See:A "scientific concept" may come from philosophy, logic, economics, jurisprudence, or other analytic enterprises, as long as it is a rigorous conceptual tool that may be summed up succinctly (or "in a phrase") but has broad application to understanding the world.

Plato's Problem

Plato's problem is the term given by Noam Chomsky to the gap between knowledge and experience. It presents the question of how we account for our knowledge when environmental conditions seem to be an insufficient source of information. It is used in linguistics to refer to the "argument from poverty of the stimulus" (APS). In a more general sense, Plato’s Problem refers to the problem of explaining a "lack of input." Solving Plato’s Problem involves explaining the gap between what one knows and the apparent lack of substantive input from experience (the environment). Plato's Problem is most clearly illustrated in the Meno dialogue, in which Socrates demonstrates that an uneducated boy nevertheless understands geometric principles.

Contents

Introduction

What is knowledge? What is experience? How do they interact? Is there a correlational, causal, or reciprocal relationship between knowledge and experience? These and other related questions have been at the forefront of investigation by problem solvers, scientists, psychologists, and philosophers for centuries. These questions, but particularly the problem of how experience and knowledge interrelate, have broad theoretical and practical implications for such academic disciplines as epistemology, linguistics, and psychology (specifically the subdiscipline of thinking and problem solving). Gaining a more precise understanding of human knowledge, whether defined as innate, experiential, or both, is an important part of effective problem solving.

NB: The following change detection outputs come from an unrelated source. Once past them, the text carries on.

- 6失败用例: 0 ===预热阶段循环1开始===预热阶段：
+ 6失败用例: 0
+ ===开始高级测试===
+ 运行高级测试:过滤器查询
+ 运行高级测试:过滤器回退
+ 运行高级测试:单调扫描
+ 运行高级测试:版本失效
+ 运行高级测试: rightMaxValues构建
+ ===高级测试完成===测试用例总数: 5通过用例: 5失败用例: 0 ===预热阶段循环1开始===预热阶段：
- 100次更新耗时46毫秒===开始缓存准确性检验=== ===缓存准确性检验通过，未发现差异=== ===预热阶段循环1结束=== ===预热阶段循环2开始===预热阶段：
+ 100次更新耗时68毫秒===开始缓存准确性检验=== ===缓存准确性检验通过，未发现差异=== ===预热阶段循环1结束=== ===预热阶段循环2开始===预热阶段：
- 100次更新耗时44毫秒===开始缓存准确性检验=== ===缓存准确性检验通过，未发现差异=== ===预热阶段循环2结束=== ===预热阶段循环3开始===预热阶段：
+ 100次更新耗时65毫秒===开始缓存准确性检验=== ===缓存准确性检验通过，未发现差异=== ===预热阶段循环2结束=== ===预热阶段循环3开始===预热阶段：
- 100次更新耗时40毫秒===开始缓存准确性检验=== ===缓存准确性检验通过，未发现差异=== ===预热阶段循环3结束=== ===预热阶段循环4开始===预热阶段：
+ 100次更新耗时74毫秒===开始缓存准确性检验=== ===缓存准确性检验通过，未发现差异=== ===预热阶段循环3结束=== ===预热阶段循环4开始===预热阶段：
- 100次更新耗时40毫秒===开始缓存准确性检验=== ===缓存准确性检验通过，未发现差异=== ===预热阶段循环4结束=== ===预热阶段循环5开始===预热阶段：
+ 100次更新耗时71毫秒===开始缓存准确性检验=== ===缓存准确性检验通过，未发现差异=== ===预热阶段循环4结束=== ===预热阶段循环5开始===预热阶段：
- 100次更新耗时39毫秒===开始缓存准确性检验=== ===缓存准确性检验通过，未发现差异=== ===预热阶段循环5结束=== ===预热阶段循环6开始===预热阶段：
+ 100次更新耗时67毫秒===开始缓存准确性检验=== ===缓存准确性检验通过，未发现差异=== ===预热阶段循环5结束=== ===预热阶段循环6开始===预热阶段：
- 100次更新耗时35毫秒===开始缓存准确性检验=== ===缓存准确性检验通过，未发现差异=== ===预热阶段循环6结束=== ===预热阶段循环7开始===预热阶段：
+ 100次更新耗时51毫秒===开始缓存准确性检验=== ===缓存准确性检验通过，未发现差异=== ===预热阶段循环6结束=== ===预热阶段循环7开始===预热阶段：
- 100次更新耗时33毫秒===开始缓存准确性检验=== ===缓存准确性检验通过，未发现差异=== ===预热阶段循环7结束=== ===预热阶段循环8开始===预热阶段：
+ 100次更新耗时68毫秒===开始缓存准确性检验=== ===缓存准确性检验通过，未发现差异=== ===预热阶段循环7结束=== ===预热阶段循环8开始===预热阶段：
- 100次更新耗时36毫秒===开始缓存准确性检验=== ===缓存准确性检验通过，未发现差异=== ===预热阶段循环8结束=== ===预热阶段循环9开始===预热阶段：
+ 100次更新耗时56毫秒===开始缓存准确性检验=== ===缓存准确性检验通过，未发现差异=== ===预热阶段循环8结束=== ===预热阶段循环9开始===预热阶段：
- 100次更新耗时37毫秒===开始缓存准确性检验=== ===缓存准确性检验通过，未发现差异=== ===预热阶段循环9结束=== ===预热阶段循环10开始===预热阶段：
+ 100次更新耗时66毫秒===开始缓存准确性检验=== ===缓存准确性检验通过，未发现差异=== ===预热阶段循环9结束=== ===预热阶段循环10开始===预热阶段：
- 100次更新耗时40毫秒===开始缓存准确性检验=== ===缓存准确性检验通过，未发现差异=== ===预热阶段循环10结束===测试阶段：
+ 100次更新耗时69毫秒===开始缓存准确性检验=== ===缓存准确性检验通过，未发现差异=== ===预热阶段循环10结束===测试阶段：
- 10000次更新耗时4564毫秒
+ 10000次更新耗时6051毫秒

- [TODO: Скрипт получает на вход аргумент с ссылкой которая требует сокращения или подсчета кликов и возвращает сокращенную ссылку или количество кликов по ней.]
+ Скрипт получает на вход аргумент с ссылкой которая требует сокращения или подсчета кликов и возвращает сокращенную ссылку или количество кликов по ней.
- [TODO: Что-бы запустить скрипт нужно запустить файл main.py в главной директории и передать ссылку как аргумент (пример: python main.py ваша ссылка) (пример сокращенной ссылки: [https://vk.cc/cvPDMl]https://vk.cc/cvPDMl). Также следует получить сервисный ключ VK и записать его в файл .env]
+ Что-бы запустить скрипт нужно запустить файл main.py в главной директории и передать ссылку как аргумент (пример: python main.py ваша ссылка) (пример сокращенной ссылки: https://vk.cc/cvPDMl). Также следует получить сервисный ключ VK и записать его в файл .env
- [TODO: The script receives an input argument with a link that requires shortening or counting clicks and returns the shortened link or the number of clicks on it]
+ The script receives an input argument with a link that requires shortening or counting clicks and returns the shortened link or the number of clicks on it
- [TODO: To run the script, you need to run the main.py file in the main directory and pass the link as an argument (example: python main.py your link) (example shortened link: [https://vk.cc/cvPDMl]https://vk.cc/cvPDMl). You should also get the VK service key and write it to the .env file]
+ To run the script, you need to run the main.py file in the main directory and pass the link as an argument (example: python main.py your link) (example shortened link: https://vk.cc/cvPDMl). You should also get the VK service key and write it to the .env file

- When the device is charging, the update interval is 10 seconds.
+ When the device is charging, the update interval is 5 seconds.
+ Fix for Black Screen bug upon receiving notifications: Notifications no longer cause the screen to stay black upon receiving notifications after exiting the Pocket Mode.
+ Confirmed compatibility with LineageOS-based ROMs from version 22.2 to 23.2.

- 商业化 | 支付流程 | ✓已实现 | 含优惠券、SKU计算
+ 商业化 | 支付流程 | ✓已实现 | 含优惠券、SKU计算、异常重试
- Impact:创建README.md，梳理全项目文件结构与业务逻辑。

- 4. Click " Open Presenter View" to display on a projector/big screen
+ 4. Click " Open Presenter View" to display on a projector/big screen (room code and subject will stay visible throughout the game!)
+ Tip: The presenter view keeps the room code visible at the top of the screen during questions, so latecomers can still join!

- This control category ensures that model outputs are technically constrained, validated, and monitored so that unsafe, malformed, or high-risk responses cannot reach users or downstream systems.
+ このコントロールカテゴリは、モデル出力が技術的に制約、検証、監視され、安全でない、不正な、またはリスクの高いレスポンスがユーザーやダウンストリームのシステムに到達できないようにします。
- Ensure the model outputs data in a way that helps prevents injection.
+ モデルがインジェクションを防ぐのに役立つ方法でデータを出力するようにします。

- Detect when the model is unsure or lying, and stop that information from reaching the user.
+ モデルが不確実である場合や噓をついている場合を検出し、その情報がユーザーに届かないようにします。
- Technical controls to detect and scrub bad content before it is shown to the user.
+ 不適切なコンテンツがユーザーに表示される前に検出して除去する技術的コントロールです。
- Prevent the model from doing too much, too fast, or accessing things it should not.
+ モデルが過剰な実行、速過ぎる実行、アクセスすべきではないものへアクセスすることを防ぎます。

Plato was the first philosopher who systematically inquired into issues such as those noted above. He wrote many dialogues, such as Euthyphro and the Apology, but it is from the Meno that the modern instantiation of Plato’s Problem is derived. In the Meno, Plato theorizes about the relationship between knowledge and experience and provides an explanation for how it is possible to know something that one has never been explicitly taught. Plato believed that we possess innate ideas that precede any knowledge that we gain through experience.

As formulated by Noam Chomsky,[1] accounting for this gap between knowledge and experience is "Plato’s Problem." The phrase has a specific linguistic context with regard to language acquisition but can also be used more generally.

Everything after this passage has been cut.